1 entries
                           KOLMOV Software Notebook
                           ------------------------
===============================================================================
Entry #1    Tom Lougheed      07/24/86  Kolmogorov-Smirnov Test


Introduction
------------
 
I have begun, today, to write the Fortran code for a program which will perform 
the Kolmogorov-Smirnov test on a column(s) of data.  The purpose of the test is 
to measure how closely the statistical behavior of a sample (or a population) 
is approximated either by a distribution function, or by another sample.  
Appropriate questions one may have in mind when performing the test are "Are 
the differences between the observed data and my theoretical model normally 
distributed, with zero mean ?" or "Is the statistical clumping of quazars 
(sample 1 -- thought by some to be nearby objects) closer to the clumping of 
distant galaxies (sample 2 -- far away objects) or to the clumping of globular 
clusters (sample 3 -- nearby objects) ?"


Requirements
------------

The action of the program, will ideally be able to provide all of the options
listed below; the output in each case is the Kolmogorov statistic, which is the 
maximum difference in probability between the two sample distributions or 
between the sample and the proposed distribution; desirable options follow:


   (1) Compare two sample input tables.

   (2) Compare a single sample input table with a user-selected 
       distribution (from a list of common distribution functions).
       The parameters of the distribution are specified by the user.

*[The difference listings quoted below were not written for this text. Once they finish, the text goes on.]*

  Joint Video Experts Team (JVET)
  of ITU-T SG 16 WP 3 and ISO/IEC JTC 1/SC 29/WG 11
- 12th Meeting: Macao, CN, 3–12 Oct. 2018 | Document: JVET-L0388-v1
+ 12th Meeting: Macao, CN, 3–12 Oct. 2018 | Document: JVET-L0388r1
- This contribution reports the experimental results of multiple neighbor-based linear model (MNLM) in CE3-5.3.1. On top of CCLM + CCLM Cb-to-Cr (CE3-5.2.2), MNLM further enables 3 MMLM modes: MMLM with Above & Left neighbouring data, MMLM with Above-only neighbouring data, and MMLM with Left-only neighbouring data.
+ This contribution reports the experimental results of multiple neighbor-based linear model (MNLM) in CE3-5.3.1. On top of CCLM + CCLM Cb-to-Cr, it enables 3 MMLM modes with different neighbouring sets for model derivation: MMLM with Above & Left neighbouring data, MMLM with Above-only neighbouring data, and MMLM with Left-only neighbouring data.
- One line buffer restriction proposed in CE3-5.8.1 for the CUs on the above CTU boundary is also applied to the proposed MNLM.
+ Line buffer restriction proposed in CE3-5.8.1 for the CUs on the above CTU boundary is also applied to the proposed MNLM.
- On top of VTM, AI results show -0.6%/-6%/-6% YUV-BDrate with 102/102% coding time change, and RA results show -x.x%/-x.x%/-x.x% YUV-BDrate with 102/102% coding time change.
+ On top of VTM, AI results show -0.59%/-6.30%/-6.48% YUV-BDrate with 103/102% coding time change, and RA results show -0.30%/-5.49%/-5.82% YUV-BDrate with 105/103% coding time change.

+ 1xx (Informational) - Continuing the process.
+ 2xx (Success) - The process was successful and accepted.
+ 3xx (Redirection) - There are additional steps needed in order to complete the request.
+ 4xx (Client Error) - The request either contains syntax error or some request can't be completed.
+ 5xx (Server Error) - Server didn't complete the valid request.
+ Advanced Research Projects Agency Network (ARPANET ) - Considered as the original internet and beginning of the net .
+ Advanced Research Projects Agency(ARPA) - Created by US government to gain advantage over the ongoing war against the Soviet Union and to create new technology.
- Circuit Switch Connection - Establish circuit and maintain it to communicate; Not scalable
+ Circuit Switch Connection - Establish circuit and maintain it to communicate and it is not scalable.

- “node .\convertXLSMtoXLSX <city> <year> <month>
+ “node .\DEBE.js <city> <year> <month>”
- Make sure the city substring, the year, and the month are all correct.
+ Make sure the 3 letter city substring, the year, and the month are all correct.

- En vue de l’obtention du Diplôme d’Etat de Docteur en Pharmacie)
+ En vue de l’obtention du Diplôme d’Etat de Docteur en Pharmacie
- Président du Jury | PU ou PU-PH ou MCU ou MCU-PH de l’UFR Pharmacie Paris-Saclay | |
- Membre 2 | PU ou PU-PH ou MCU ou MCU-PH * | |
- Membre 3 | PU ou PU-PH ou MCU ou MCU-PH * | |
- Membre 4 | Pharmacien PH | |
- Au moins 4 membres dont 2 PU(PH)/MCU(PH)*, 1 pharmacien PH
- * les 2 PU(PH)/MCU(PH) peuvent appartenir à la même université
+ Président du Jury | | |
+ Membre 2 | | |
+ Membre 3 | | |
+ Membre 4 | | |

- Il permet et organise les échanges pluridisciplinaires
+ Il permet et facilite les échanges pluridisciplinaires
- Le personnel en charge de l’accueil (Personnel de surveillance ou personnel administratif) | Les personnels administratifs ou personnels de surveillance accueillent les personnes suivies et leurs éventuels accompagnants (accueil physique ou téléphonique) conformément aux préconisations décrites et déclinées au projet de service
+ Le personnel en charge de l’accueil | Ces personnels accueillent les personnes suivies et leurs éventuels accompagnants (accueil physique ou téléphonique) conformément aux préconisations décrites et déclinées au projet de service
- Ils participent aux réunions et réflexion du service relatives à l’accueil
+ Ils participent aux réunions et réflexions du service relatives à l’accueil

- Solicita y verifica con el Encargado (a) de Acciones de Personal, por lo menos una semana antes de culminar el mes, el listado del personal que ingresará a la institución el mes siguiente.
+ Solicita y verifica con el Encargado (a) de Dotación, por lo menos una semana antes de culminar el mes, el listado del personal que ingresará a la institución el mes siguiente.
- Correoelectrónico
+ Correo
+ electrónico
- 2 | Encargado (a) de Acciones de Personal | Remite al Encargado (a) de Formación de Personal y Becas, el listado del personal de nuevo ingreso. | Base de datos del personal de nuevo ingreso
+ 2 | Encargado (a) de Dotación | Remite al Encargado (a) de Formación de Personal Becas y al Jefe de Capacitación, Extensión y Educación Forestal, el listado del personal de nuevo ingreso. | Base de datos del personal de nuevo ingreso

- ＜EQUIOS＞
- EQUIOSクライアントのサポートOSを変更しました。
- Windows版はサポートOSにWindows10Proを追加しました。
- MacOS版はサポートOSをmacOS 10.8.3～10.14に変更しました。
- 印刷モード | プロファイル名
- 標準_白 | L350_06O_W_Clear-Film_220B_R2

   (3) Compare a single sample input table with a user-selected 
       distribution (again, from a list of common distribution 
       functions).  The parameters of the distribution are to be
       calculated from a maximum-likelihood fit to the input table 
       (or alternatively from a minimization of the Kolmogorov 
       statistic ?).  In addition to the Kolmogorov statistic, 
       the determined "best" distribution parameters are returned 
       to the user.

   (4) Compare a single sample input table with several user-selected
       distributions.  The parameters of each distribution are to
       be calculated from a maximum-likelihood fit to the input table
       (or by minimizing the Kolmogorov statistic, as above).  Output
       shall be an ordered list, ranging from the "best" distribution
       with its smallest Kolmogorov statistic, to the "worst"
       distribution, with its largest Kolmogorov statistic.  The
       distribution parameters will also be written out.


The distributions provided in the standard list should include the following:

   (1) Normal (or Gaussian) -- central limit distribution for mean
       values of large samples.

   (2) Uniform -- default distribution, when all possiblities
       are assumed equally likely.

   (3) Gamma -- general distribution for data which are bounded 
       below by zero, but (conceptually) unlimited above.  The
       chi-square distribution is a special case of the gamma.
       Closely related to the the Poisson discrete distribution.

   (4) Beta -- general distribution for data which are bounded
       between two limits.  Closely related to the binomial
       binomial distribution.

   (5) Pareto (or power law) -- simple in form, it is popular among
       scientists for the ease with which it may be compared to theory.


Provision should be made to provide others, as need arises.  Also, for these
applications, additional generality should be provided in the form of automatic
affine transformations for those distributions (gamma, beta, ...) where the 
location of the origin is important, but not commonly a parameter.


Analysis
--------

Option (1) should be simple to produce, and option (2) should be not much
harder (with the exception of finding on-hand subroutines to evaluate uncommon
distribution functions (remember, the DENSITY functions are usually the easy
ones to evaluate).  Option (3) is simple in the case of the normal (or
Gaussian) distribution, but may be far more difficult in the case of other
useful distributions;  the option will also may be very difficult to provide
and once provided, very time consuming, if the parameters are to be fit to
reduce the Kolmogorov statistic to a minimum, rather than using a maximum
likelihood fit, even though the former is more intuitive in this context.
Option (4) is simply a useful embellishment of option (3), which would allow
the user to pull the "best" of all (listed) distributions out of the blue;
it would, however, require a lot of computer time.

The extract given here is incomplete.